Now that Thanksgiving is past radio stations and playlists everywhere are ramping up the Christmas tunes. Everything from “Jingle Bell Rock” and “Blue Christmas” to “Joy To The World” and “We Wish You A Merry Christmas” fill the airwaves. These songs conjure up images of good times, joyful times, and times when we miss the ones we love.
One Christmas standard has become subject to some debate in recent years, a debate that still continues on the Internet. “Baby It’s Cold Outside,” that seemingly playful call and response duet between a woman and a man, has been vilified as a song where a man pressures a woman into staying with him when she wants to leave.
I asked a number of people for their thoughts on the song. For some – both male and female – the song seems a bit creepy, problematic, and coercive. They viewed it as an example of “men who don’t respect (women) boundaries.”
For others – again both male and female – the song is “just fun” and “reflects a different time.” Trying to apply today’s values to a song written 80 years ago is “just silly.” In that regard, “It is a very innocent, romantic song. No one pressuring anyone. The woman is deciding for herself whether she wants to stay or go.”
One person observed “… that the song means different things to different people, and how one interprets it depends a lot on their own experiences, expectations, and fears.”
“Baby It’s Cold Outside”” was written in 1944 by songwriter Frank Loesser, best known for the music and lyrics he wrote for Guys and Dolls and other musicals. For those who say the song reflects a different time – well, it does. Those who study relationships between people note that dating as we know it today was only a few decades old when the song was written. The rules and expectations for what would happen on a date were still being worked out.
And there was a certain hypocrisy when it came to premarital sex. Over half of college age men and women said they disapproved of it. Yet, nearly half of women and well over half of men acknowledged they had engaged in premarital sex.
Men were more easily forgiven for their transgression. Not so for women. According to Rachel Devlin, author of Relative Intimacy: Fathers, Adolescent Daughters, and Postwar American Culture and a professor of History at Rutgers University, “Men were expected to push, and women were expected to make sure men didn’t cross the line, which was entirely up to the women because if the line was crossed, and they did have sex, she was ruined.”
Beth Bailey, author of From Front Porch to Back Seat: Courtship in Twentieth-Century America, “That song comes from an era when women were just expected to say no, (regardless of) what they wanted. The culture refused to acknowledge women’s right to say yes or no. Not being able to say yes is as much of a problem as having to say no.”
In that light, ”Baby, It’s Cold Outside” is a tongue-in-cheek satire of everyday negotiations that went on during many a date. The man is pretty straightforward in what he wants. The woman does not necessarily object, but she has many stated concerns. In the end, as someone pointed out, do we even know if she stayed? And if so, for how long and what exactly did they do? The song leaves it to us to decide.
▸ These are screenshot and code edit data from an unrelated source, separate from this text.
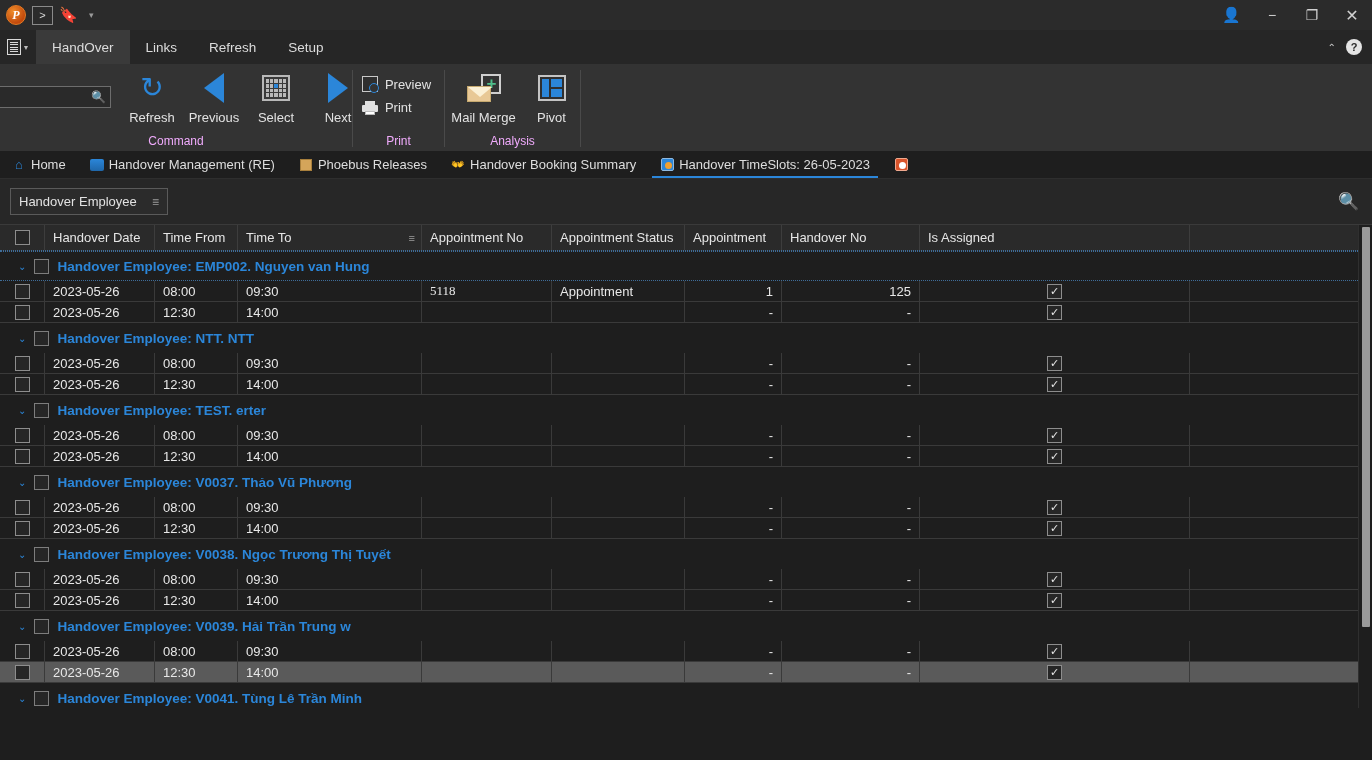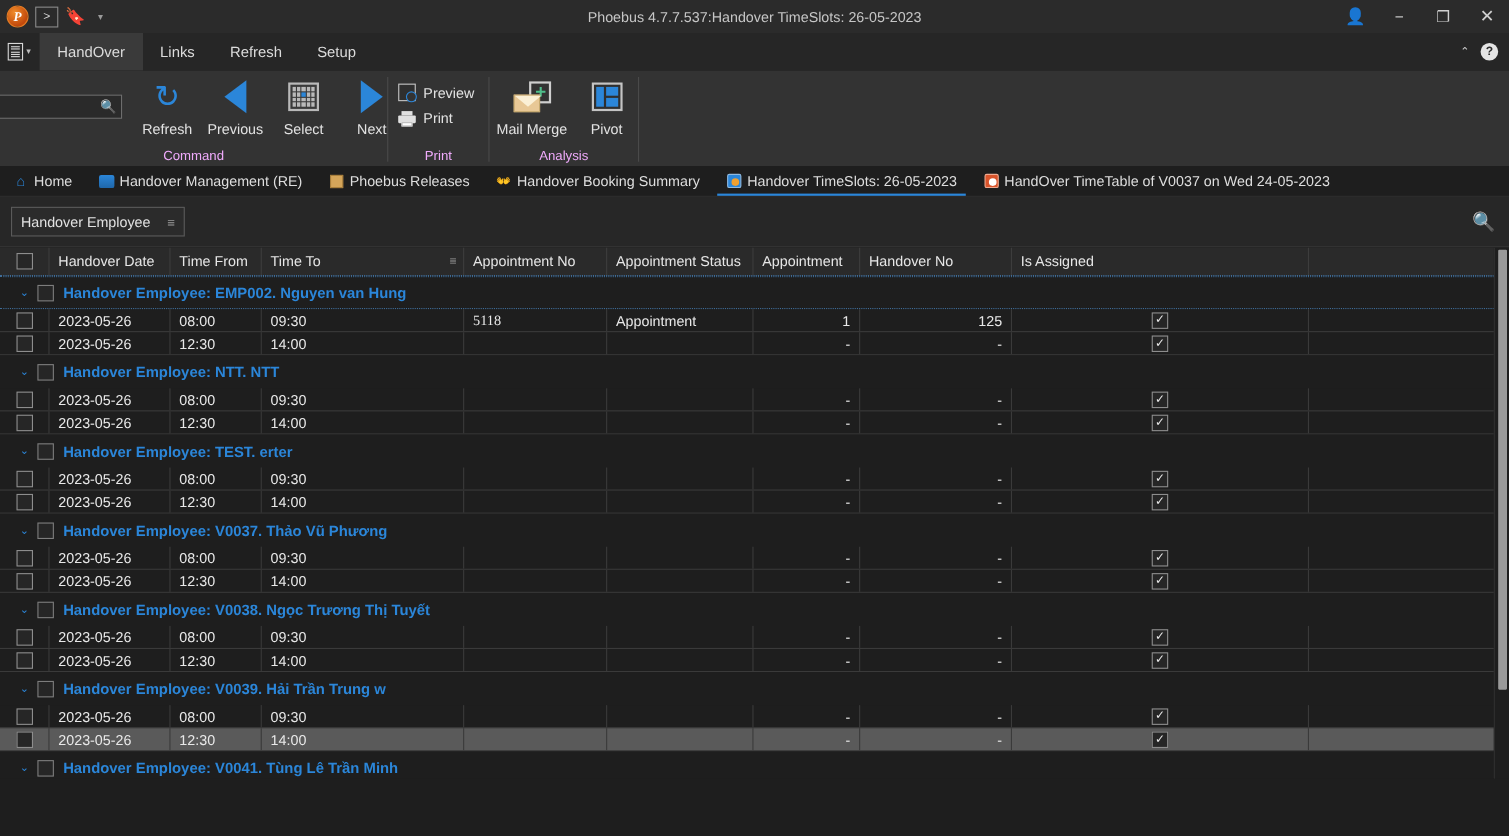--- a/index.html
+++ b/index.html
@@ -241,7 +241,6 @@
     <div class="tb-bookmark">🔖</div>
     <div class="tb-caret">▾</div>
   </div>
-  <div class="tb-title">Phoebus 4.7.7.537:Handover TimeSlots: 26-05-2023</div>
   <div class="tb-right">
     <div class="tb-sysbtn user">👤</div>
     <div class="tb-sysbtn">−</div>

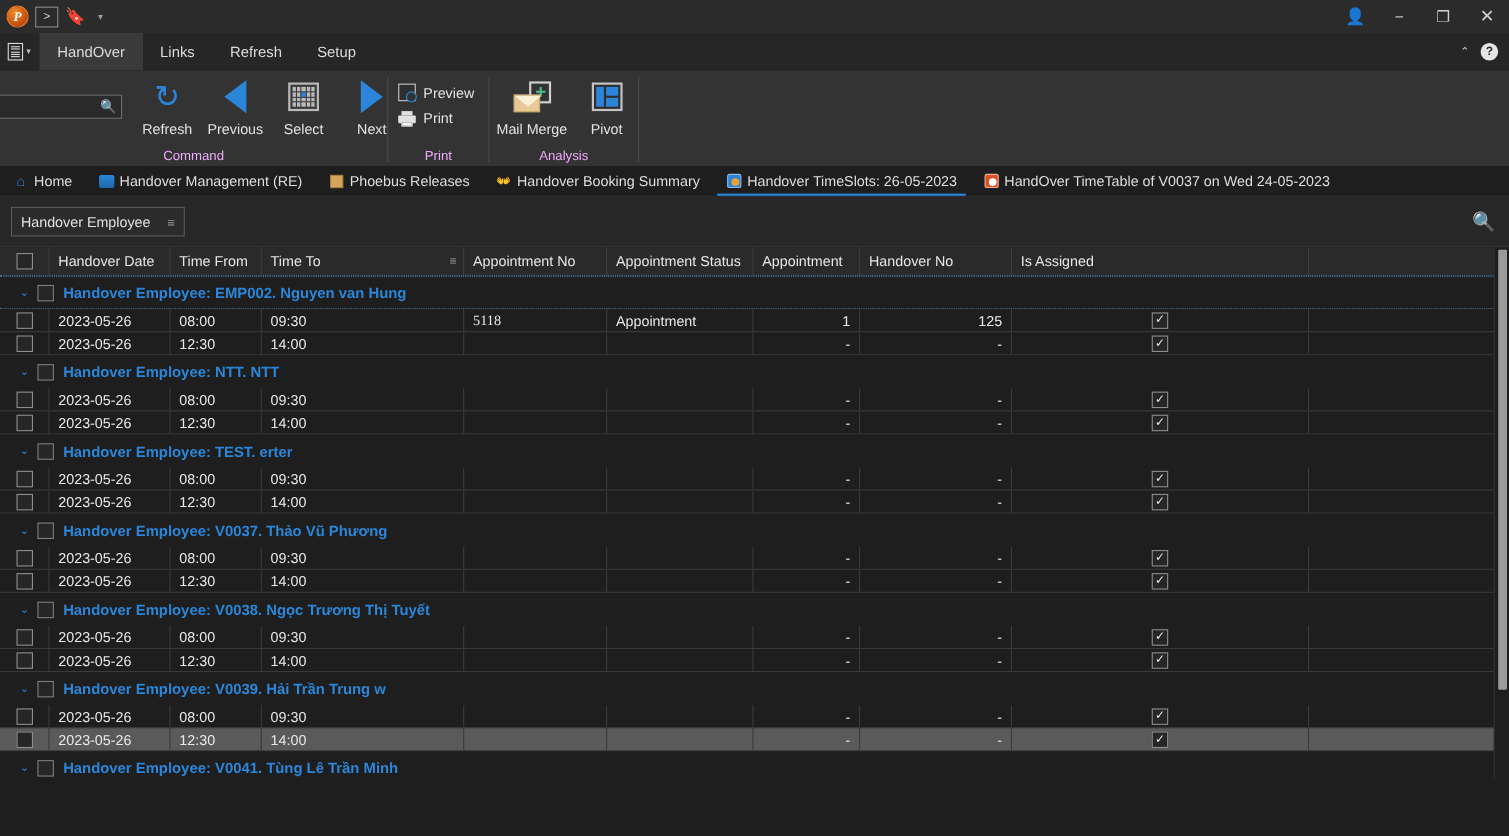--- a/index.html
+++ b/index.html
@@ -413,7 +413,6 @@
     <span class="dtab-icon">
         <span class="ico-clock-red"></span>
       </span>
-    <span>HandOver TimeTable of V0037 on  Wed 24-05-2023</span>
   </div>
 </div>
Does that mean those who find the song problematic? Absolutely not. As times change, many songs became out of date. The type of negotiation through flirtation that took place in the 1940s would be unlikely in today’s world. Today, “No means no” and is non-negotiable. Even in the mid-1940s, a man forcing himself on a woman would be dealt with harshly if found out.
So for those of you who like to think of “Baby, It’s Cold Outside” as a playful, flirtatious song, feel free to enjoy it. Those of you who find it cringe worthy and creepy, feel free to skip it when it comes round on the playlist. As for the song itself, Frank Loesser wrote it for he and his wife, Lynn Garland, to sing at their housewarming party. It was intended as an amusing way to let their guests know it was time to leave.
The song was such a hit with the guests the couple became much in demand to be the closing act at numerous parlor room parties over the next few years. Loesser sold the rights to the song to MGM in 1948 for the studio to use in the 1949 film Neptune’s Daughter.
Neither the movie nor the song itself specifically reference Christmas. The lyrics reference the cold and a storm implying wintertime. That apparently is enough to tie it in with the holiday.
Many people associate the song with Dean Martin and wonder if anyone else ever sang it. The first recording of “Baby…” was by Ella Fitzgerald featuring Louis Jordan and His Tympany Five in 1949. Since then some 530 versions have been recorded by everyone from Dinah Shore to Lou Rawls to Leon Redbone and Zooey Deschanel.
“Baby, It’s Cold Outside” may be outdated, at least for some. It may some day cease to be heard at this time of year but that day is not today. Who knows? It may turn out to be as enduring as “We Wish You A Merry Christmas” which dates back to at least the 1600s.
And do we ever stop to wonder just what is a figgy pudding?